Part 4 — What this architecture deliberately doesn't do
Being explicit about our trade-offs:
| Capability | Memcyco | OpenBait | Why the choice |
|---|---|---|---|
| Per-user visible watermark | Yes | No | Deployment complexity; requires per-request server-side nonce generation |
| Cross-session device identity persistence | Yes ("Device DNA") | No | Privacy / legal boundary; our ICP doesn't require it |
| Clone-side Red Alert overlay | Yes | No | Works only if canary is intact; we rely on SDK warning on legitimate site |
| Decoy credential swap | Yes | No | Legal complexity (data insertion into third-party forms) |
| Proactive CT log / NRD / dnstwist scanning | No (by design) | Yes | Memcyco's public stance is that this is too passive; we disagree — pre-victim detection is structurally superior |
| Public self-serve pricing | No | Yes | Mid-market fit requires this |
| Japanese UI / JPY invoice billing | No | Yes | JP market gap |
Part 5 — Pricing the thing
Memcyco's AWS Marketplace listing shows Silver at $48K/year, Gold at $66K/year. Their typical enterprise contracts are reported in the $100K–$500K ACV range.

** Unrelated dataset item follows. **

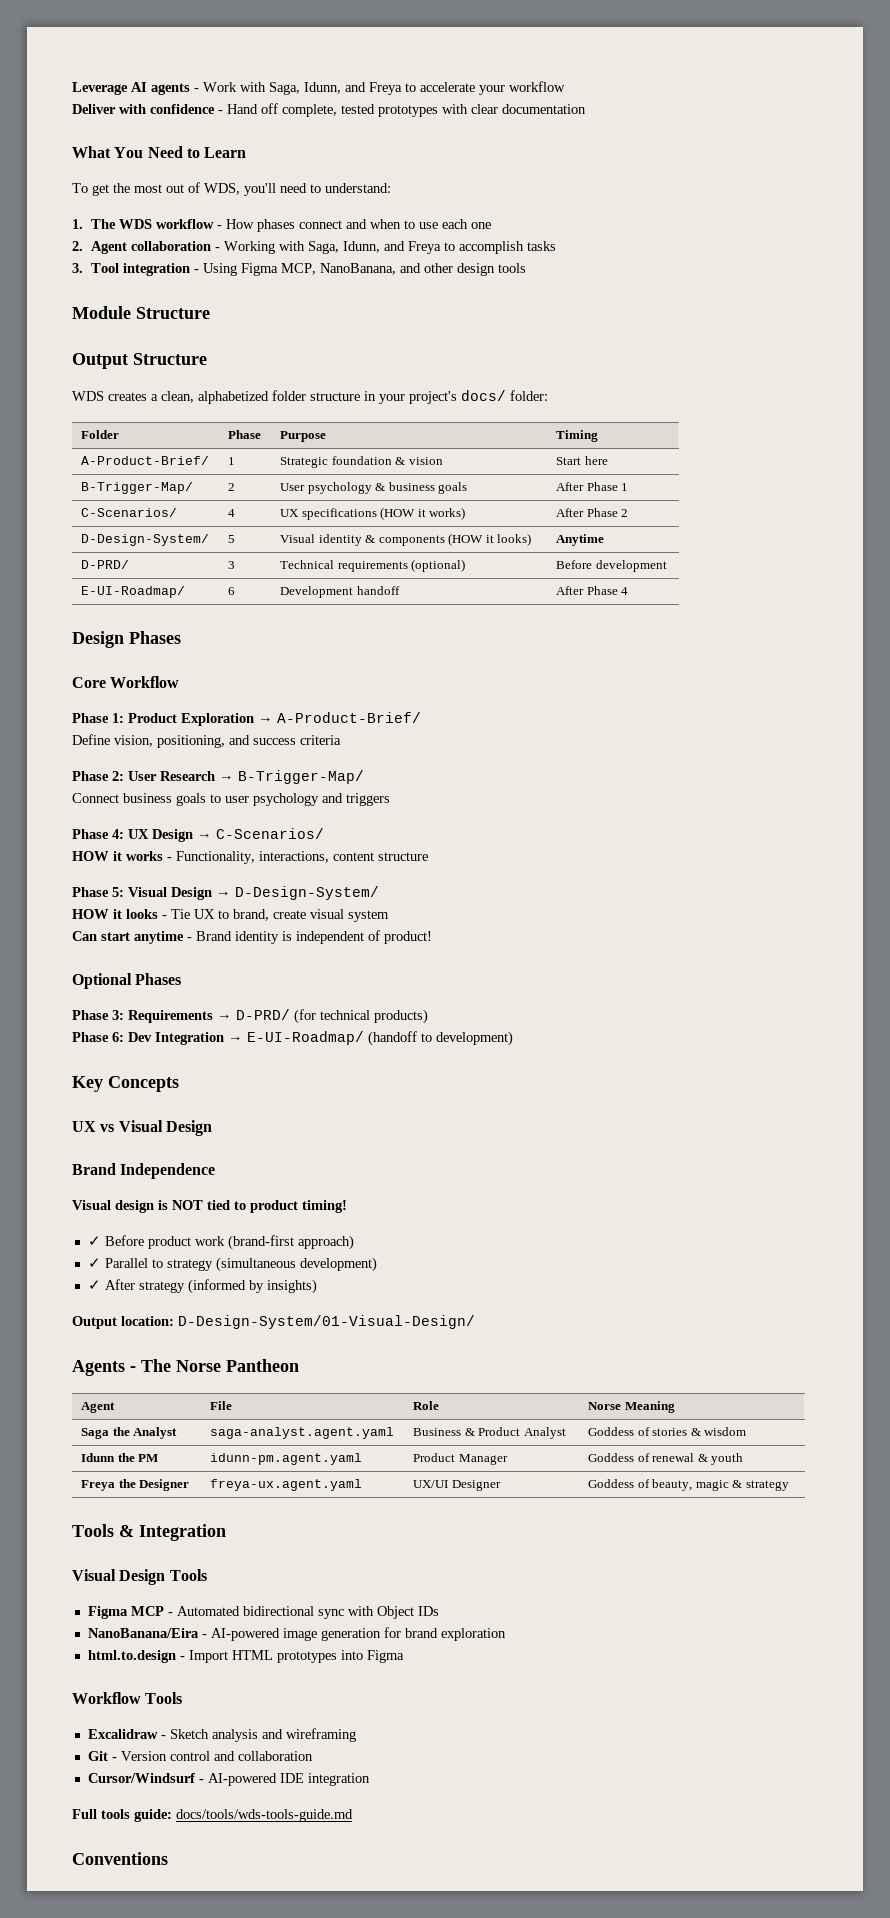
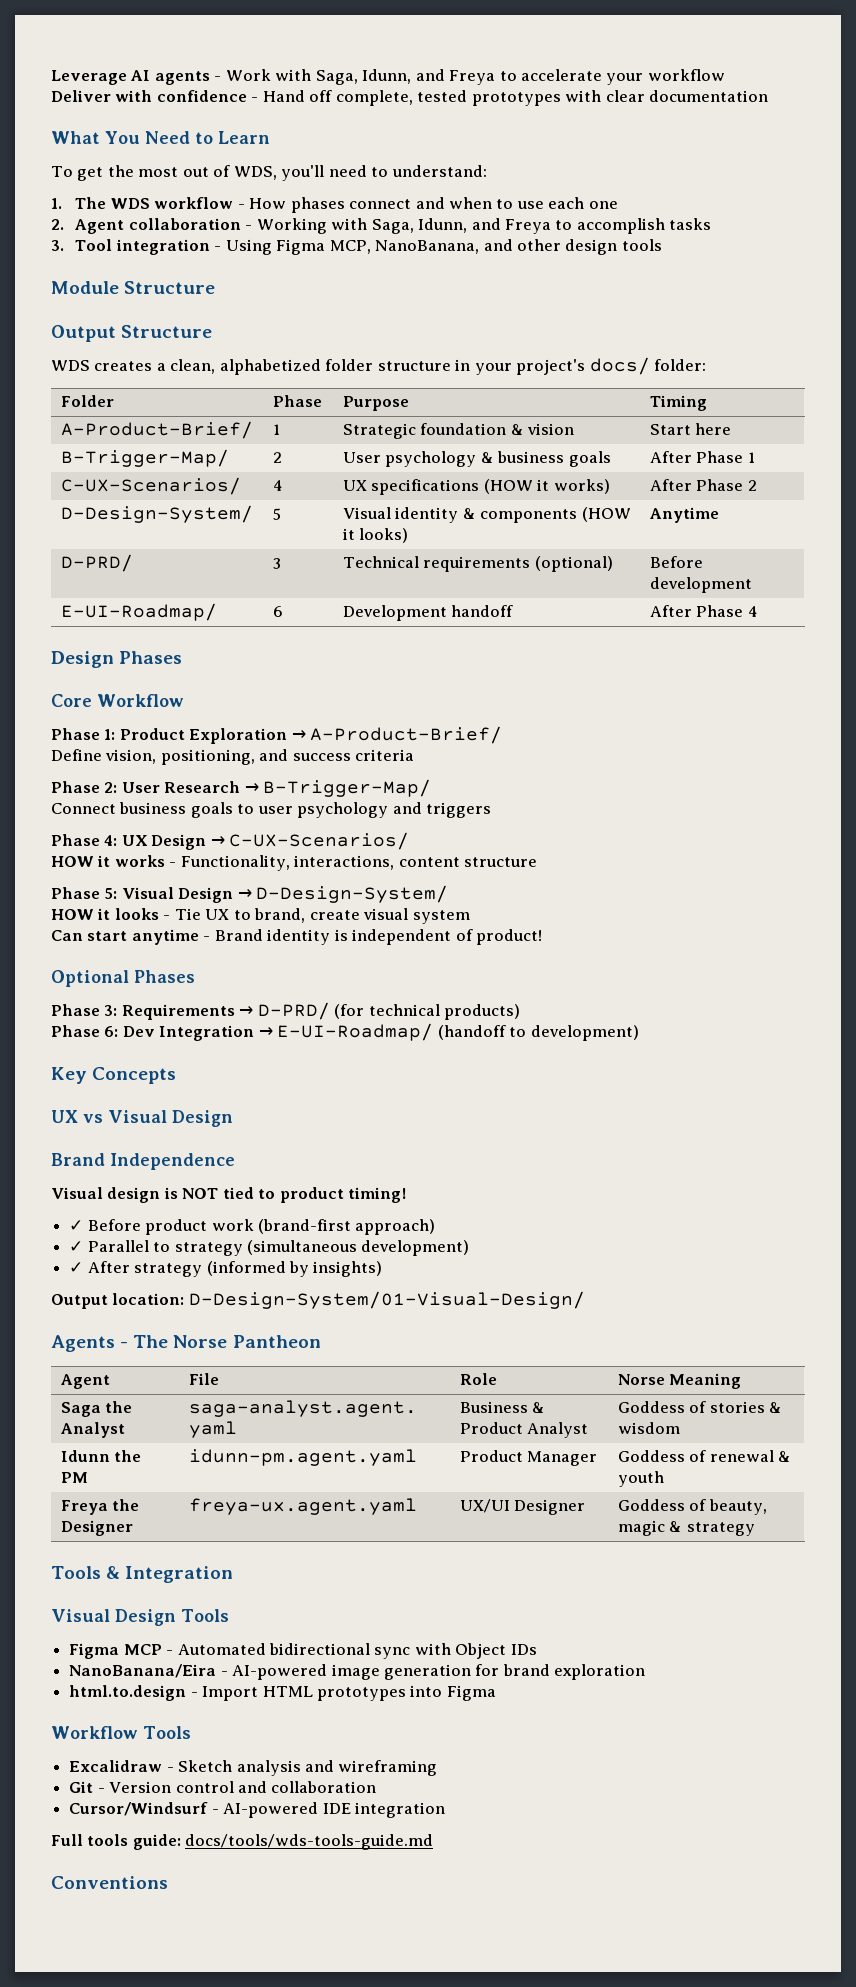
- C-Scenarios/ | 4 | UX specifications (HOW it works) | After Phase 2
+ C-UX-Scenarios/ | 4 | UX specifications (HOW it works) | After Phase 2
- Phase 4: UX Design → C-Scenarios/
+ Phase 4: UX Design → C-UX-Scenarios/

OpenBait's Business tier is $299/month ($3,588/year), or approximately 1/20th of Memcyco's enterprise floor. What makes that possible:
- Self-serve signup — no field sales overhead at the $3K–$12K ACV tier
- Simpler feature set — we deliberately skip per-user watermarking and decoy credential swap, which are the hardest parts of Memcyco's stack to maintain
- Mid-market-appropriate SLAs — 48-hour response, not real-time fraud team escalation
- Bundled with proactive scanning — our detection pipeline catches clones before the canary is needed in many cases, which reduces the criticality of any single component being perfect
The wedge is: if you're a mid-market company that wants Memcyco-class canary and SDK protection but doesn't have an enterprise fraud team and doesn't want to sign a $100K/year contract, we're built for that gap.
Part 6 — How to evaluate
If you're considering canary + SDK protection for your brand, here's what to actually test:
- Deploy the canary on a single marketing page or a staging environment. Clone it yourself with
wgetor an HTML scraper. Confirm the canary fires telemetry. - Check CSP compatibility. Any canary that forces
'unsafe-inline'in your script-src is a non-starter for SOC 2 / ISMS 审查. - Ask about referrer-based SDK detection coverage on modern browsers. Chrome / Safari privacy defaults eliminate the referrer in many cross-origin cases; confirm the vendor's approach to this.
- Ask about what happens when the canary is stripped. Any vendor that promises 100% detection is not being honest. The real question is: what's the cost curve for an attacker to defeat it?
- Evaluate the backend analytics. A canary that fires but doesn't give you a usable dashboard is just noise.